The latest data from the debt management office shows that 12 states were able to reduce their local debt in the last 12 months with Kogi reducing its domestic debt stock by 59.15 billion Naira.
The decline from these states couldn’t affect the total domestic debt from all 36 states including the FCT as the total domestic debt burden increased by 84 billion Naira. Lagos, Benue, Taraba, Anambra were among the state which domestic debt stock increased in the last 12 months.
Lagos State still remains the most indebted state among the 36 states increasing its domestic debt profile by 49 billion Naira with a total of 493 billion naira. Rivers state with N266.9 billion, Akwa Ibom N237.3 billion, Delta N233.9 billion, and Cross River with N167 billion were among the top 5 with the highest debt profile.
Based on the Geo-political zone, the South West region takes up 24.5% of the total domestic debt.

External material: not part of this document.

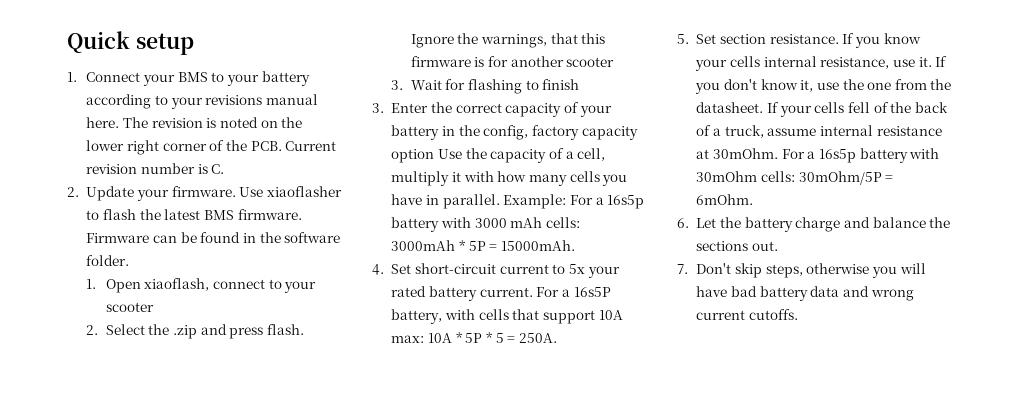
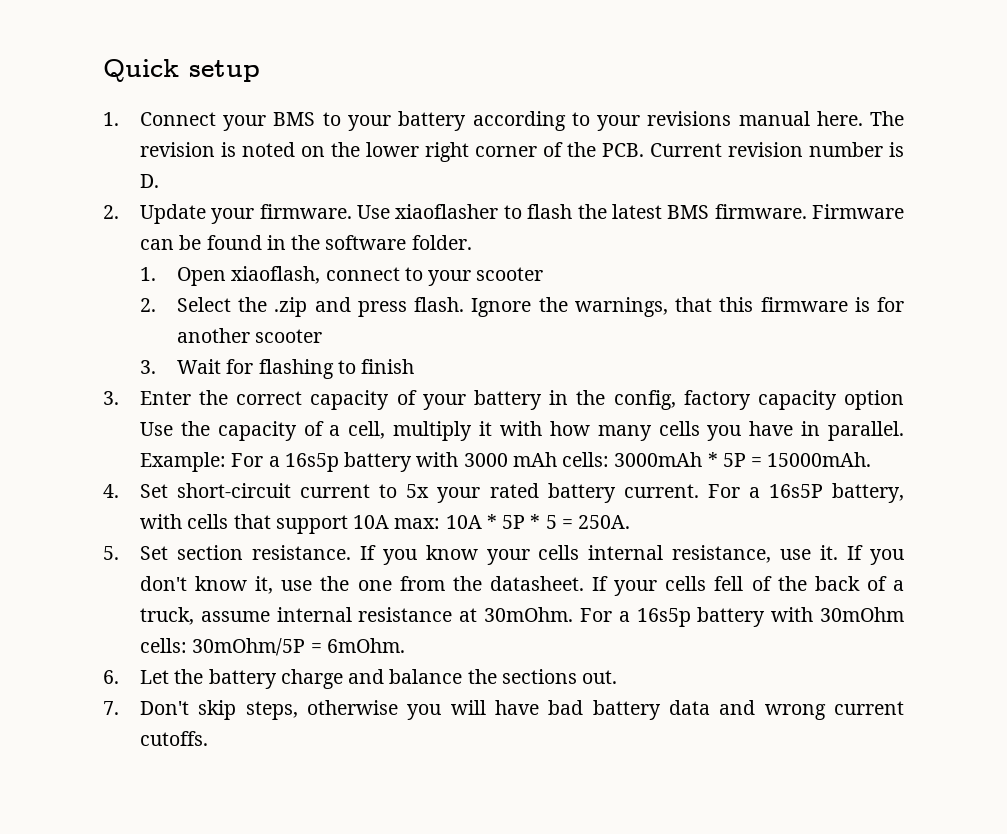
- The revision is noted on the lower right corner of the PCB. Current revision number is C.
+ The revision is noted on the lower right corner of the PCB. Current revision number is D.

The Niger Delta region accounted for 27 per cent where 4 out of the 5 states in the region are among the top 5 most indebted states in Nigeria.
Government at both national and sub-national levels revenues have depended majorly on the oil sector. States’ Internally Generated Revenue (IGR) is only a fraction of revenue, meaning state governments are heavily reliant on the federation revenue to effectively perform their constitutional functions.
The fluctuation in oil prices has pushed states in Nigeria into debt financing in order to carry out developmental projects. Even though the debt is one of the ways to finance much-needed investments in infrastructure, human capital, or public works. However, good debt management is critical for these investments to be successful. High debts always serve as barriers to economic growth and welfare in this part of the world.